Una Luna chiamata Europa: Il tema dell’immigrazione clandestina rielaborato tra sacro e “profano”

Il giovane Aryan sta attraversando illegalmente il confine ungherese quando viene ferito da un colpo di proiettile e cade a terra inerme. Si rialzerà poco dopo per apprendere, sbalordito, di aver acquisito la capacità di levitare a comando. Lo stazionamento nel campo profughi e il successivo incontro con il dottor Stern, medico popolare e traffichino determinato a sfruttare la dote unica del giovane, lo infileranno in un circuito di interessi e corruzione che si anima tanto all’interno delle istituzioni pubbliche (nello specifico l’ospedale), quanto per le strade di una città che sembra vivere in un febbrile anonimato.
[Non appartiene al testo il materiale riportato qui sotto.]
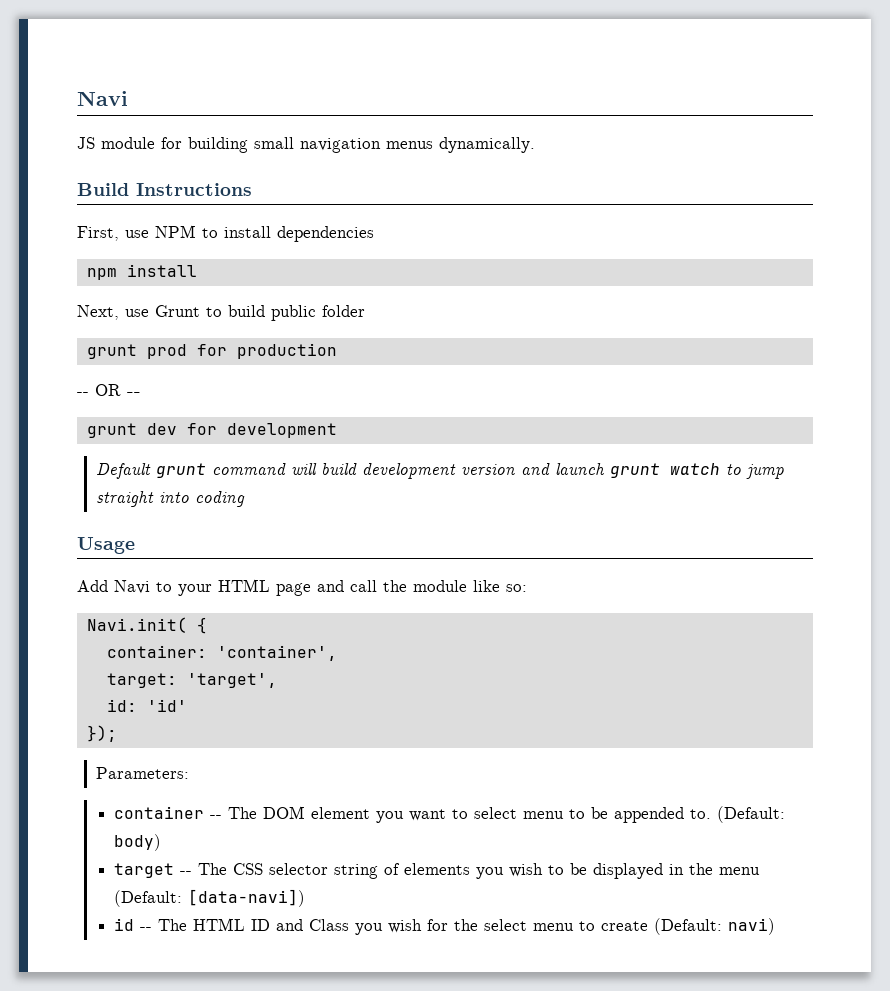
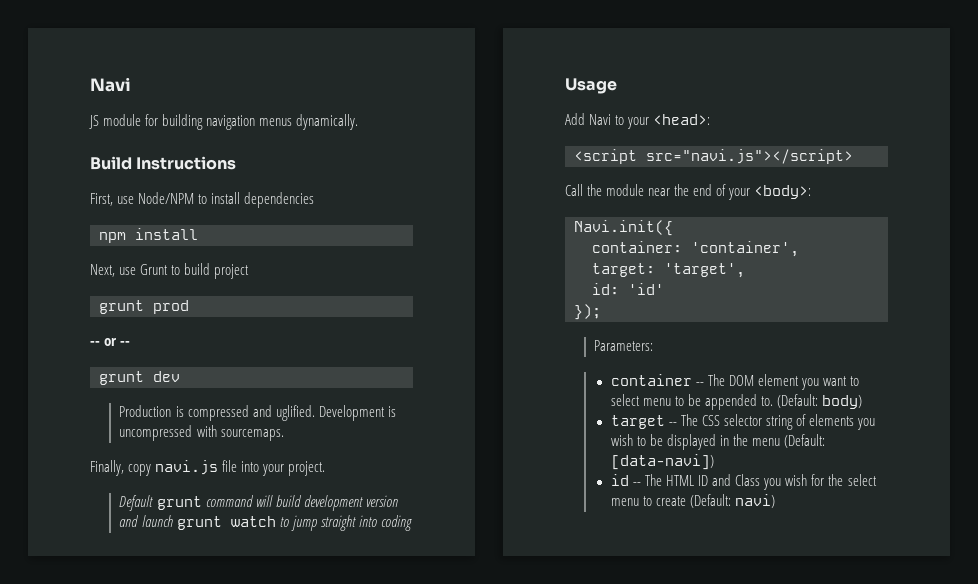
- JS module for building small navigation menus dynamically.
+ JS module for building navigation menus dynamically.
- First, use NPM to install dependencies
+ First, use Node/NPM to install dependencies
- Next, use Grunt to build public folder
+ Next, use Grunt to build project
- grunt prod for production
- -- OR --
+ grunt prod
+ -- or --
- grunt dev for development
+ grunt dev
+ Production is compressed and uglified. Development is uncompressed with sourcemaps.
+ Finally, copy navi.js file into your project.
- Add Navi to your HTML page and call the module like so:
- Navi.init( {
+ Add Navi to your <head>:
+ <script src="navi.js"></script>
+ Call the module near the end of your <body>:
+ Navi.init({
Partendo dalla luna di Giove cui è stato dato il nome della nostra ‘dolorante’ Europa, il regista ungherese Kornél Mundruczó sfrutta il miracolo della levitazione per parlare di un tema più che mai scottante, ora, nel nostro continente, dove vige il braccio di ferro tra chi ancora tenta d’applicare politiche umane e d’accoglienza e chi come l’Ungheria o la nostra Italia è determinata a issare barriere di confine invalicabili.

Ma il film di Mundruczó osserva in particolar modo anche quel circuito vizioso di corruzione a cui tutto deve piegarsi, dall’assistenza medica fino all’ospitalità alberghiera passando addirittura, infine, per le relazioni umane e i ‘sentimenti’. Anche se poi in quella capacità di librarsi in volo al comando, è come se il regista trovasse il modo, attraverso il protagonista Aryan, per guardare con distacco a questa realtà di ricatto e mercificazione della vita umana. Tutto ruota frenetico attorno alla necessità di trovare sempre e comunque una via di fuga e, dunque, il miracolo del volo assume in questo senso il valore perfetto per osservare con distacco fisico ancor prima che mentale ai demoni della propria società.

All’interno di un surrealismo sci fi che si muove tra terra e aria, il regista ungherese parte dunque da una contestualizzazione oggettiva e contemporanea (il tema delle migrazioni e dei clandestini) per cercare poi un punto di volta molto più poetico, allegorico, universale, che si sviluppa e si determina attraverso i concetti di miracolo, redenzione, riscatto.

Bello tanto nell’approccio quanto nel valore ideologico che cerca di cavalcare, Una luna chiamata Europa risente però di una doppia marcia, come se restando in bilico tra sacro e profano non riuscisse a cogliere appieno la sua identità. Mundruczó rincorre una dimensione allegorica che la sua regia riesce ad afferrare solo a momenti, determinando di fatto un gap tra forma e contenuto che inficia almeno in parte la sua opera.